C'étaient disaient les Monteuillois, les âmes des excommuniés qui sous cette apparence venaient pousser des hurlement lugubres.

Ces hurlements causaient sur ceux qui les entendaient un effroi toujours mortel.

Légende du folklore religieux d'Artois.

Au VIème siècle environ, St Waast passant près des ruines d'un encien autel y vit, non sans effroi, un ours.

Contrairement à ses pensées, cet ours s'attacha à ses pas, se tenant près à le défendre en toutes occasions.

Et voilà la légende de l'ours de St Waast.

Légende de La Paix faites :

Napoléon, Empereur des Français, se rendit à plusieurs reprises au camp de Boulogne sur mer, alors qu'il espérait conquérir la Grande Bretagne. Ce qui suit n'apparait dans aucun livre d'histoire, alors voilà ce que ce que raconte le bouche à oreille, à propos de l'un de ses voyages.


L'empereur Napoléon et l'Impératrice Marie Louise se seraient querellés dans la berline Impériale pendant le trajet retour du camp. La dispute dura, dit-on, entre le relais de Samer et celui de Cormont, mais finalement les illustres voyageurs se seraient réconcilliés peut avant la poste de Cormont, ce qui donna le "Catouillage", puis la "Culbute" sur le territoire d' Attin et enfin "La Paix Faîte".

Bien que non officialisé le nom de la "Paix Faîte" fût donné à ce hameau d'Attin, quand à la "Culbute", le nom est employé dans le language courant et représente l'endroit où était situé l'ancien café devenu ferme sur la RN1.

Légende de Bérenger à Le Transloy :

A une époque incertaine du moyen-âge, mais que la tradition dit être le commencement du XIème, vivait un homme audacieux et entreprenant, nommé Bérenger, qui, à la tête d'une nombreuse troupe de brigands, exercait des dépradations sur tout le pays compris entre Péronne et Thérouanne.

L'absence d'une force régulière laissa longtemps ses attentats impunis.
Sur les confins de la forêt d'Arrouaise, au centre d'une vaste clairière, existait un chêne séculaire qui projetait au loin l'ombre de ses rameaux.
On le nommait le tronc bérenger.

C'était le lieu de réunion de ces outlaws et leur salle de conseil.
C'était de là que partaient les diverses expéditions qui jetaient la terreur dans la contrée.

A peu de distance était un château-fort nommé bapaume, occupé par un seigneur d'un âge avancé.
Son épouse ét une jouvencelle composait toute sa famille.
L'affection de ses voisins était dans ces temps de violence, sa principale sauvegarde

Bérenger conçut le projet de s'emparer de cette forteresse mal gardée et d'enf aire sa place de refuge.
Il trouva le moyen d'y introduire un de ses gens en qualité d'homme d'armes.
Un soir, le châtelain et sa famille étaient occupé à écouter auprès du large foyer les récits d'un ménestrel revenant de la terre sainte, la coupe hosptitalière circulait gaîment, quand tout à coup un cliquetis d'armes se fait entendre dans les vastes galeries.

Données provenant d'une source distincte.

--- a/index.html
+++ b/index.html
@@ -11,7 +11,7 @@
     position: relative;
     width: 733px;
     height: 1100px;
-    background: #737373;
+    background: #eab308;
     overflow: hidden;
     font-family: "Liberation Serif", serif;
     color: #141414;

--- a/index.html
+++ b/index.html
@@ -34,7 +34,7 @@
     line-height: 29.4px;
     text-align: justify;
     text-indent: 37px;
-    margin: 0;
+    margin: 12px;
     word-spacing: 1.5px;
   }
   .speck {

La porte s'ouvre, une troupe de brigands s'élance dans l'appartement.
C'est Bérenger que son inffidé a introduit par une poterne.
Le vieillard est lâchement égorgé, la damoiselle à cet affreux spectacle, a perdu l'usage de ses sens.
Bérenger la fait transporte dans son appartement, c'est, avec le château, sa part du butin.

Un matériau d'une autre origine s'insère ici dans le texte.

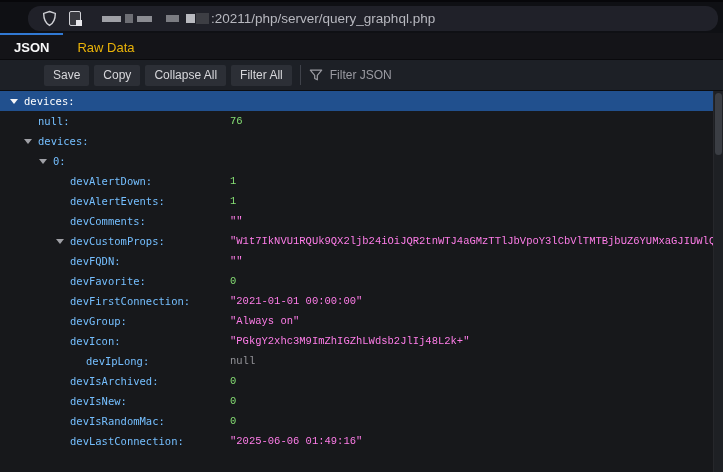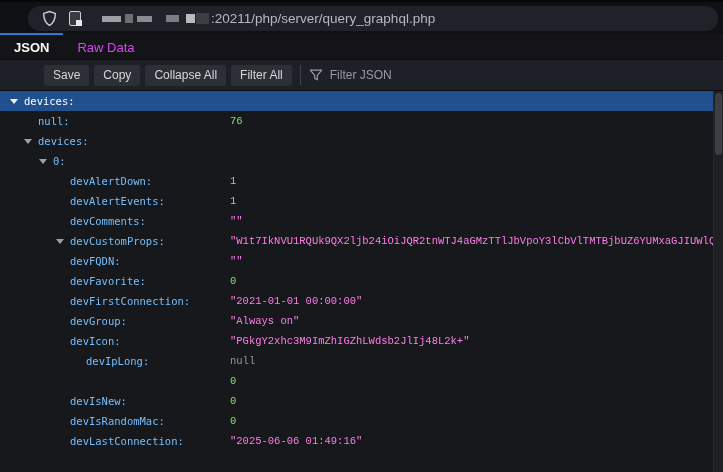--- a/index.html
+++ b/index.html
@@ -41,7 +41,7 @@
     display: flex; align-items: stretch;
   }
   .tab {
-    padding: 0 14px; line-height: 25px; font-size: 13px; color: #d946ef;
+    padding: 0 14px; line-height: 25px; font-size: 13px; color: #eab308;
     border-top: 2px solid transparent; cursor: default;
   }
   .tab.active { color: #f9f9fa; border-top: 2px solid #3179d3; font-weight: bold; }

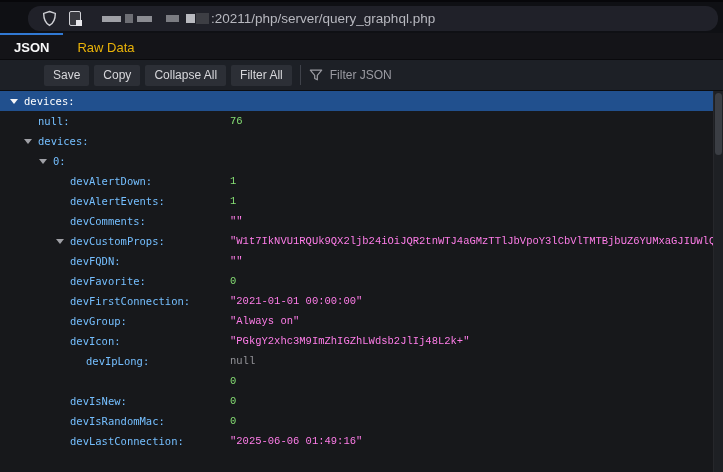--- a/index.html
+++ b/index.html
@@ -159,7 +159,7 @@
     <div class="row"><span class="key" style="left: 70px;">devGroup:</span><span class="val string">"Always on"</span></div>
     <div class="row"><span class="key" style="left: 70px;">devIcon:</span><span class="val string">"PGkgY2xhc3M9ImZhIGZhLWdsb2JlIj48L2k+"</span></div>
     <div class="row"><span class="key" style="left: 86px;">devIpLong:</span><span class="val null">null</span></div>
-    <div class="row"><span class="val number">0</span></div>
+    <div class="row"><span class="key" style="left: 70px;">devIsArchived:</span><span class="val number">0</span></div>
     <div class="row"><span class="key" style="left: 70px;">devIsNew:</span><span class="val number">0</span></div>
     <div class="row"><span class="key" style="left: 70px;">devIsRandomMac:</span><span class="val number">0</span></div>
     <div class="row"><span class="key" style="left: 70px;">devLastConnection:</span><span class="val string">"2025-06-06 01:49:16"</span></div>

Les menestrels, ayants comme les hérauts, un caractère sacré, celui-ci fut épargné, il fut même invité à chanter quelques lais pendant que les nouveaux maîtres du château se livraient à une épouvantable orgie.

Lorsque le brigand voulut jouir de sa conquête, la damoiselle éplorée parvint pour cette nuit à obtenir grâce de cet homme que le vin faisait chanceler.
Il lui accorda même un répit de trois jours.
Mais s'en était fait de la pauvrette, si l'amour en veillait sur elle.
Le ménestrel, qui fut renvoyé le lendemain, n'était autre qu'un amant déguisé, il se rendit à Arra sen toute hâte et raconta au châtelain cette horrible catastrophe.

Bérenger fut sommé d'évacuer le château et de rendre la liberté à l'orpheline.
Il ne s'y détermina qu'a l'approche d'une force supérieure.

Le château, à défaut d'hoirs males, revint au domaine du comte de Flandre, et l'orpheline épousa son libérateur.